2. 5分から15分後、ディスプレイにReadyが表示されます。
3. 精度管理を行います。
   まず、機器の分解能と感度を、標準粒子を用いてCheckします。その結果と機器設定値を記録します（X-R管理図に自動プロットされる機種もあります）。
• 分解能用標準粒子（蛍光とサイズが均一なラテックスビーズ）で、蛍光と前方散乱光のCV値をCheck
• 感度用標準粒子（蛍光強度がFITCやPEの一般的な免疫蛍光強度に近く、大きさもリンパ球に近いラテックスビーズ）で、蛍光強度のピーク位置をCheck
4. コントロールサンプル（標準培養細胞や標準血球など）がある場合は、試薬やプロセスをCheckするために、これをサンプル調製し、測定します。その結果を記録します。（X-R管理図に自動プロットされる機種もあります）
5. サンプル測定を行います。多くのフローサイトメーターは、測定条件や解析条件をプロトコルファイルとして記憶していますので、これを呼び出し、測定を開始します。
6. 必要ならば、感度調整、ゲートエリア調整、蛍光補正を行います（これらをすべて自動で行う機種もあります）。
7. オートサンプラーを内蔵し完全自動プログラムも搭載したフローサイトメーターは、サンプルをセットしたら、終了するまで、測定者は他の仕事をすることができます。
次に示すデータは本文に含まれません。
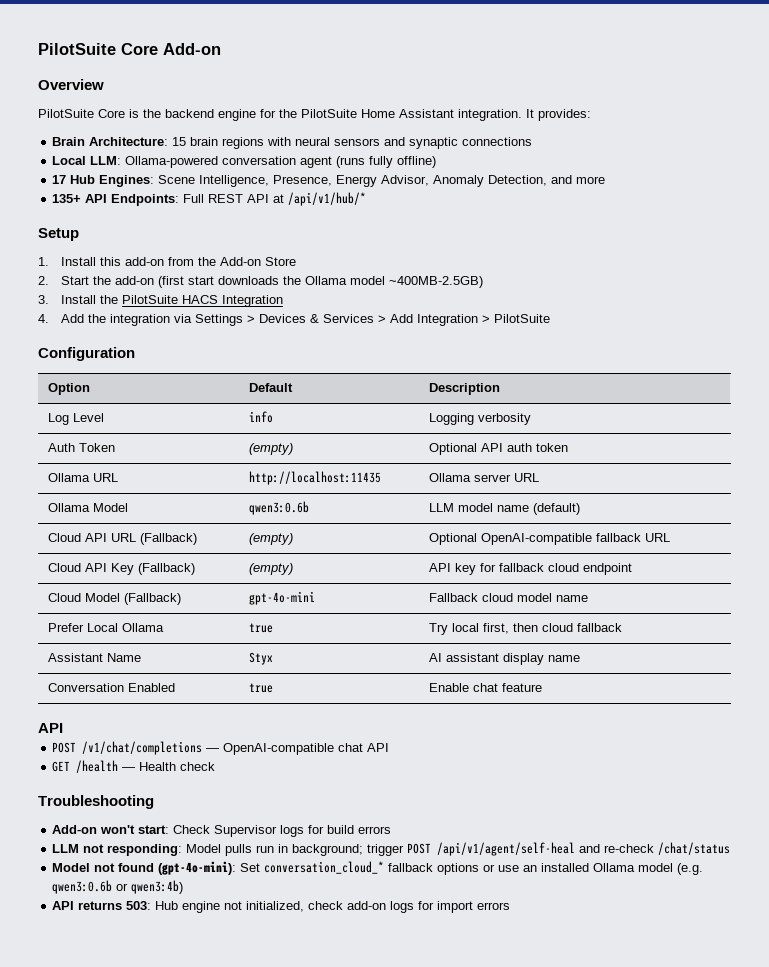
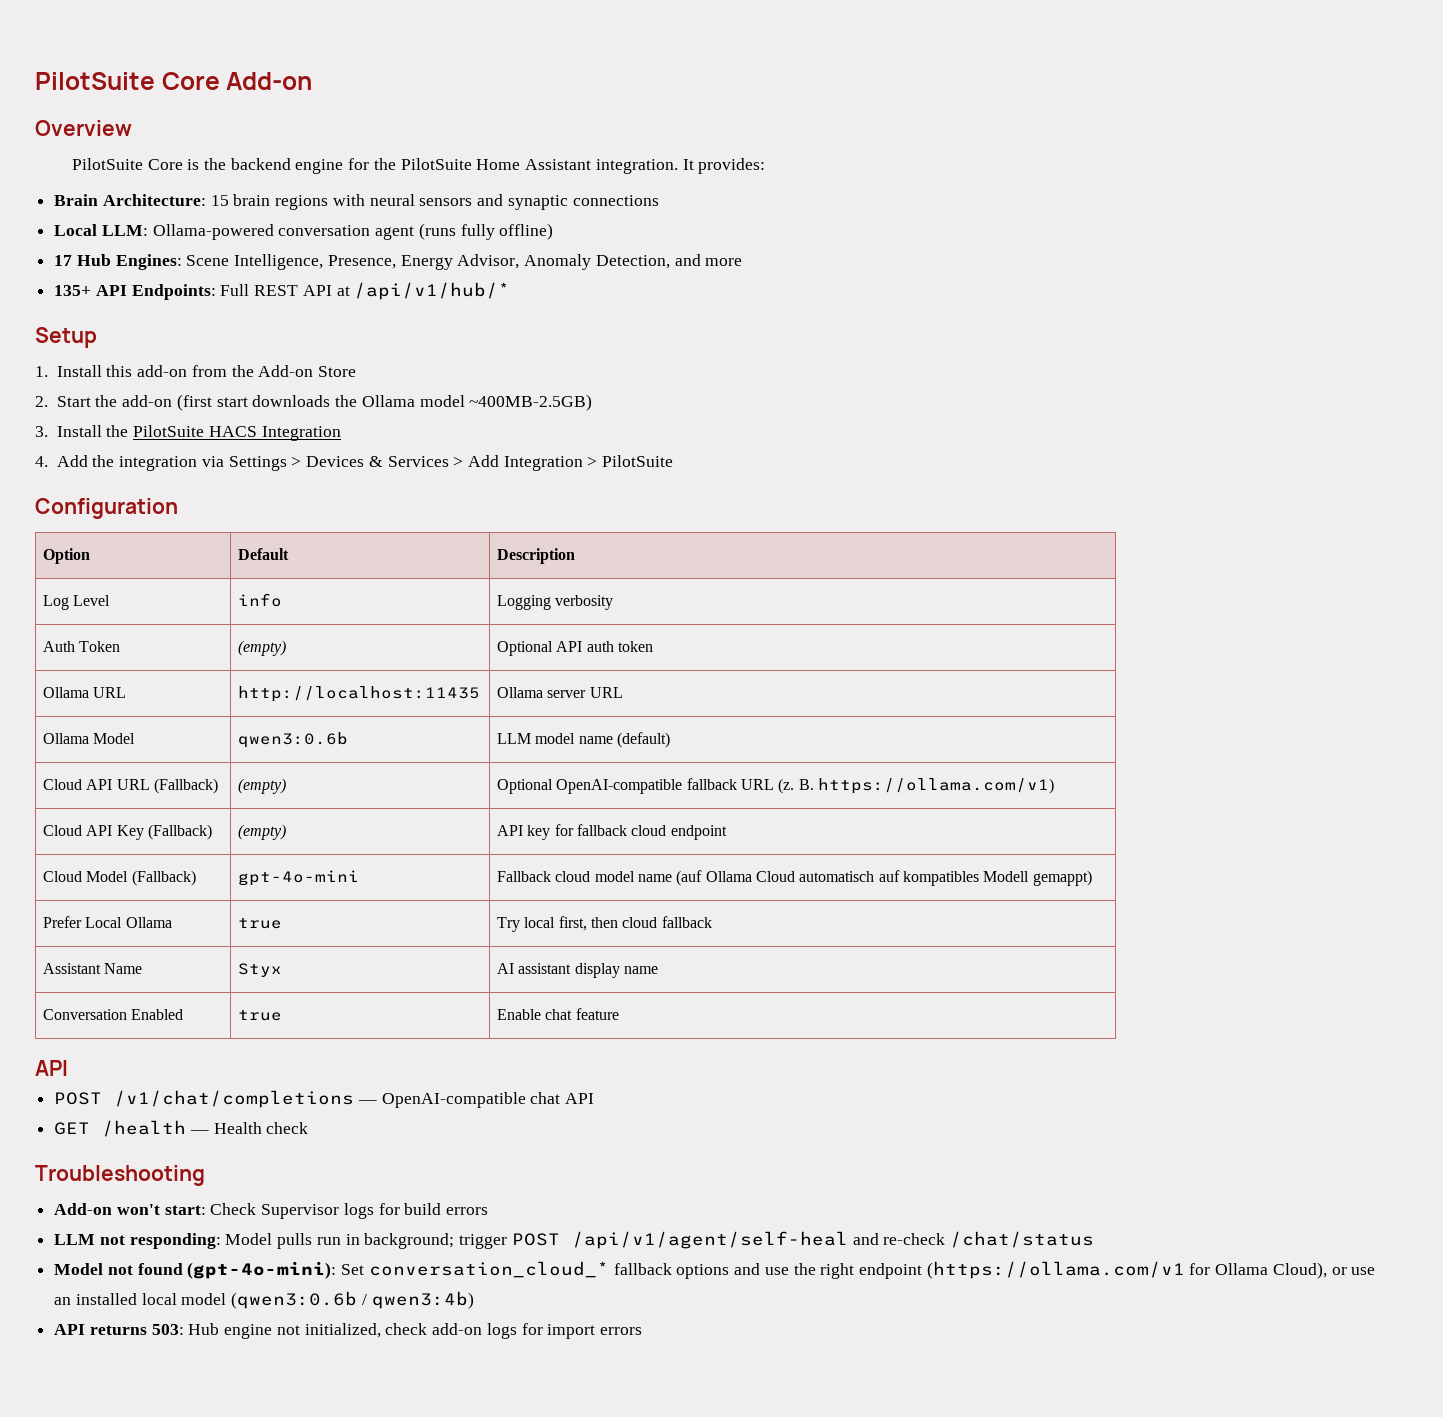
- Cloud API URL (Fallback) | (empty) | Optional OpenAI-compatible fallback URL
+ Cloud API URL (Fallback) | (empty) | Optional OpenAI-compatible fallback URL (z. B. https://ollama.com/v1)
- Cloud Model (Fallback) | gpt-4o-mini | Fallback cloud model name
+ Cloud Model (Fallback) | gpt-4o-mini | Fallback cloud model name (auf Ollama Cloud automatisch auf kompatibles Modell gemappt)
- Model not found (gpt-4o-mini): Set conversation_cloud_* fallback options or use an installed Ollama model (e.g. qwen3:0.6b or qwen3:4b)
+ Model not found (gpt-4o-mini): Set conversation_cloud_* fallback options and use the right endpoint (https://ollama.com/v1 for Ollama Cloud), or use an installed local model (qwen3:0.6b / qwen3:4b)

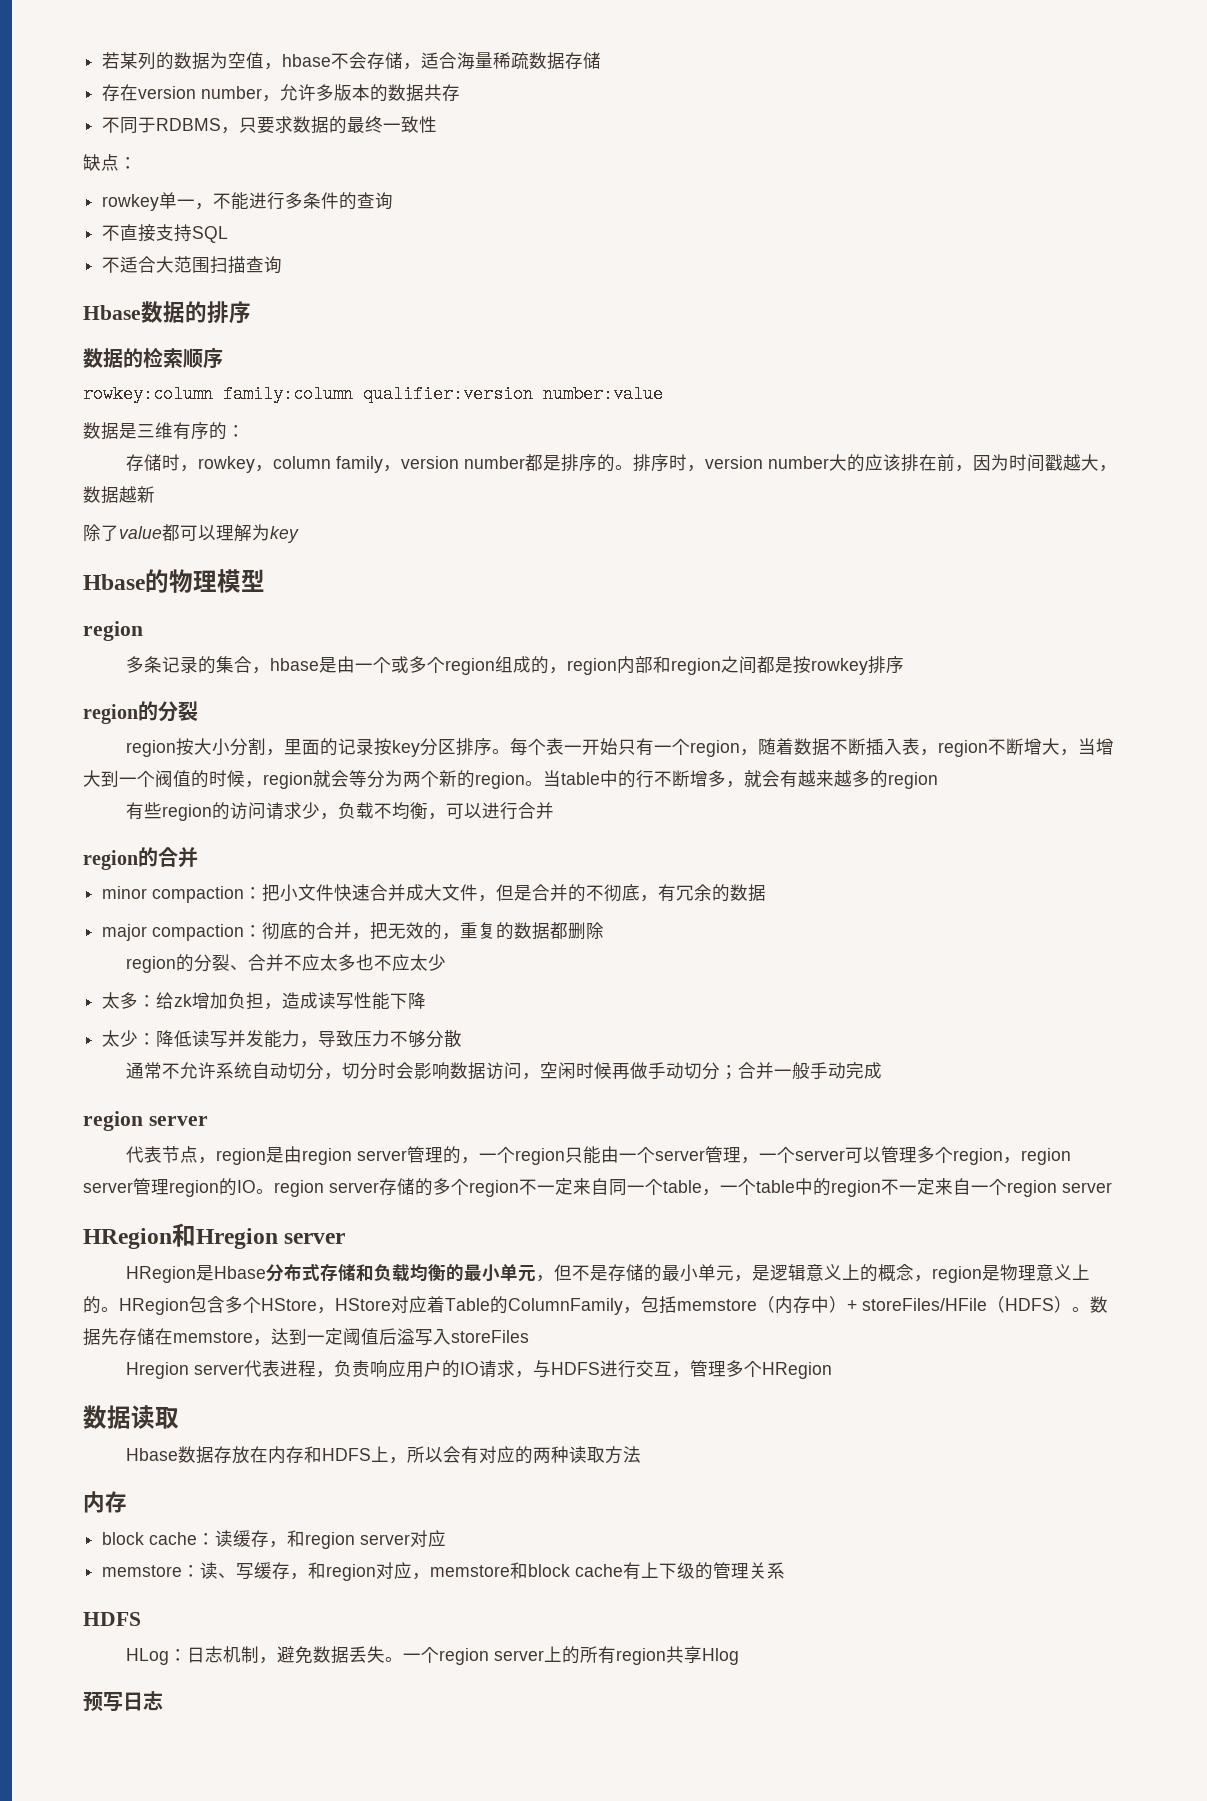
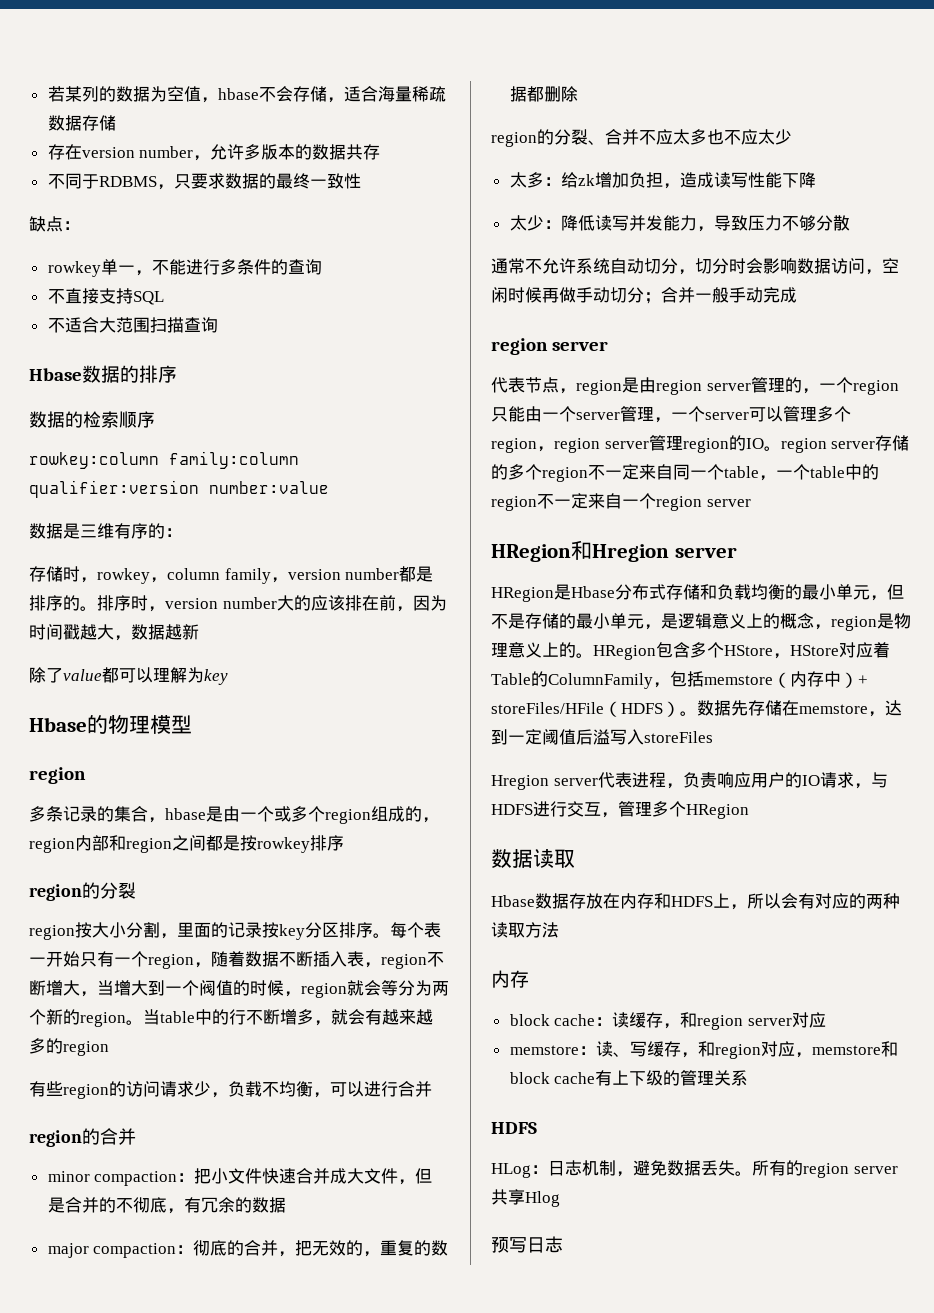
- 一个region server上的所有region共享Hlog
+ 所有的region server共享Hlog

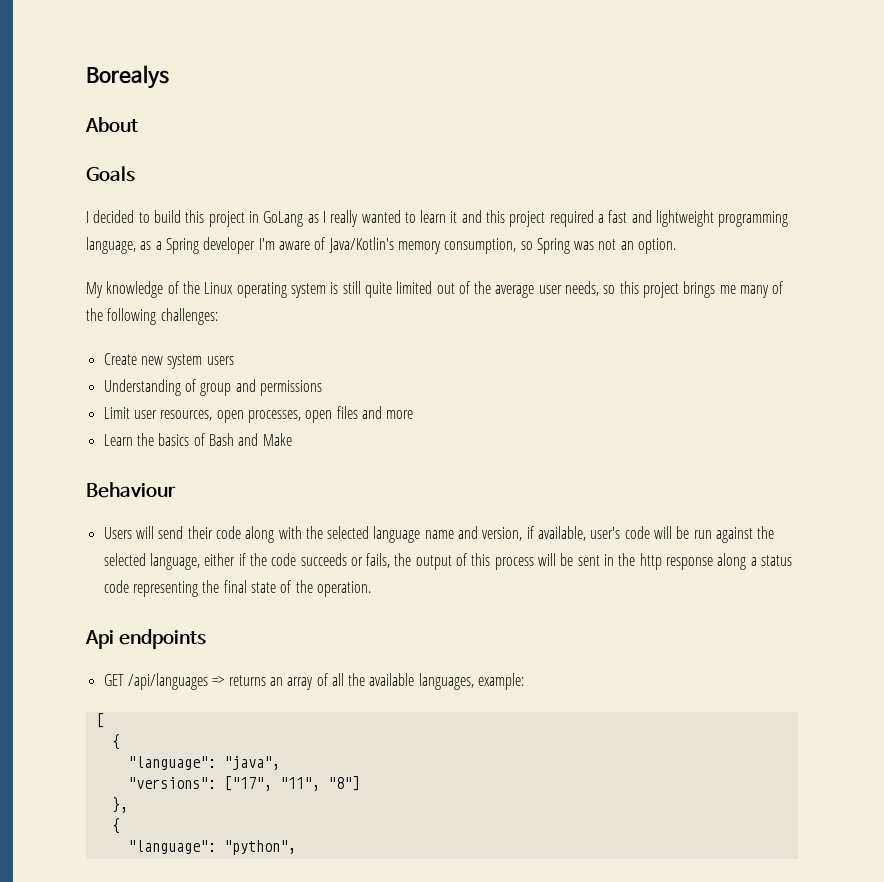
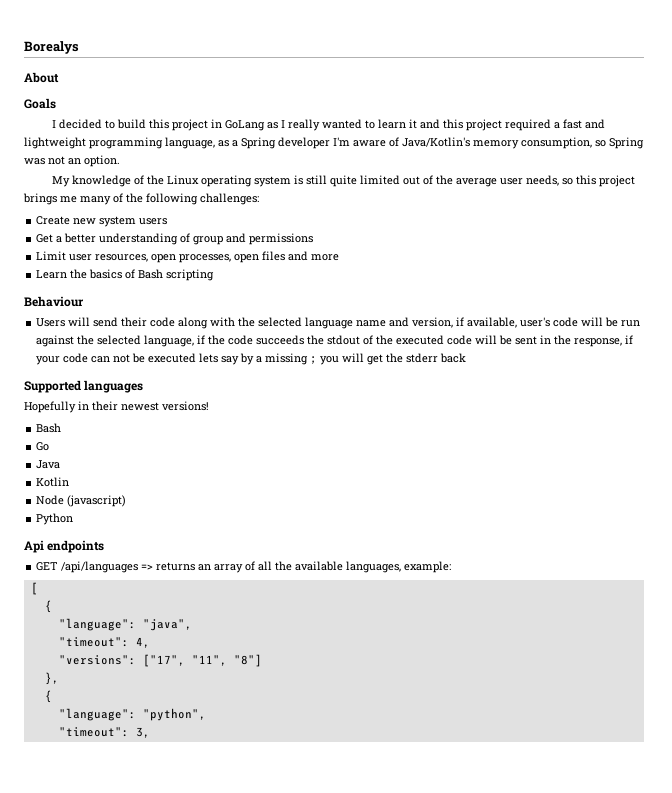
- Understanding of group and permissions
+ Get a better understanding of group and permissions
- Learn the basics of Bash and Make
+ Learn the basics of Bash scripting
- Users will send their code along with the selected language name and version, if available, user's code will be run against the selected language, either if the code succeeds or fails, the output of this process will be sent in the http response along a status code representing the final state of the operation.
+ Users will send their code along with the selected language name and version, if available, user's code will be run against the selected language, if the code succeeds the stdout of the executed code will be sent in the response, if your code can not be executed lets say by a missing ; you will get the stderr back
+ Supported languages
+ Hopefully in their newest versions!
+ Bash
+ Go
+ Java
+ Kotlin
+ Node (javascript)
+ Python
+ "timeout": 4,
+ "timeout": 3,

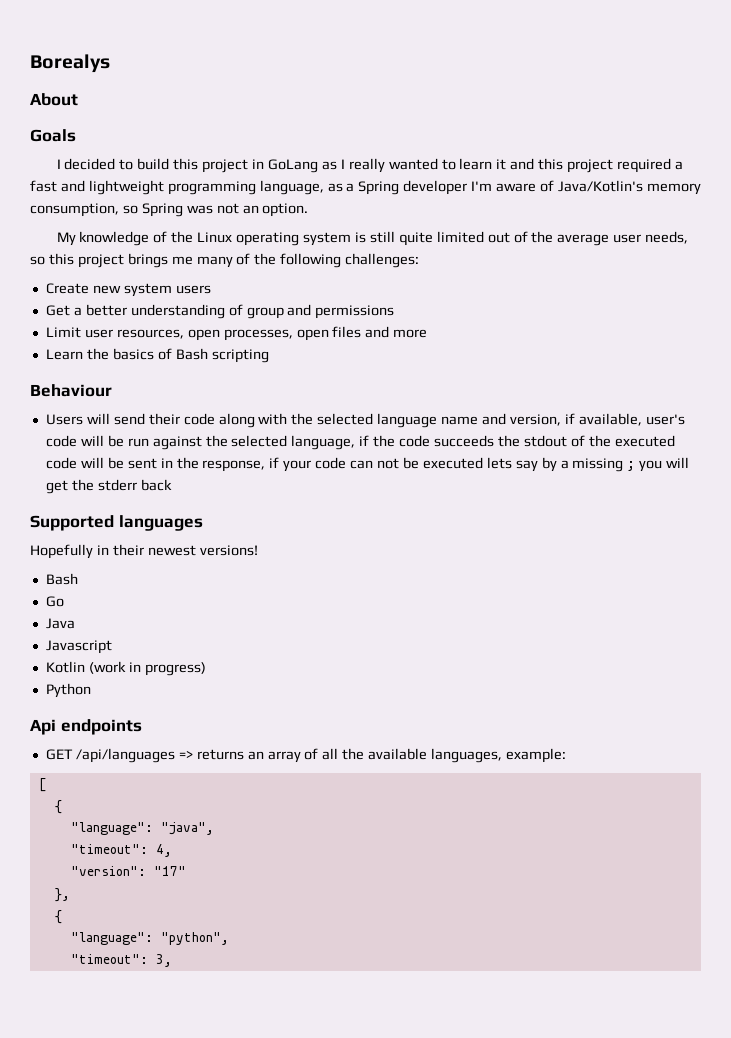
+ Javascript
- Kotlin
- Node (javascript)
+ Kotlin (work in progress)
- "versions": ["17", "11", "8"]
+ "version": "17"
洗浄や攪拌操作を含めて、1サンプルを約40秒から1分ぐらいで自動測定し解析します。すべてのデータはディスクに自動記憶され、必要ならば解析結果を自動印字できます。EXCELにエクスポートしたり、ネットワークで転送することも可能です。
8. すべての測定が終了したら、印字された解析結果またはディスプレイのデータを確認します。
9. 必要ならば、リストモードデータを用いて、再解析を行います。
10. 終了したら、洗浄剤入りのサンプルチューブをセットします。
11. Shut Downボタンを押します。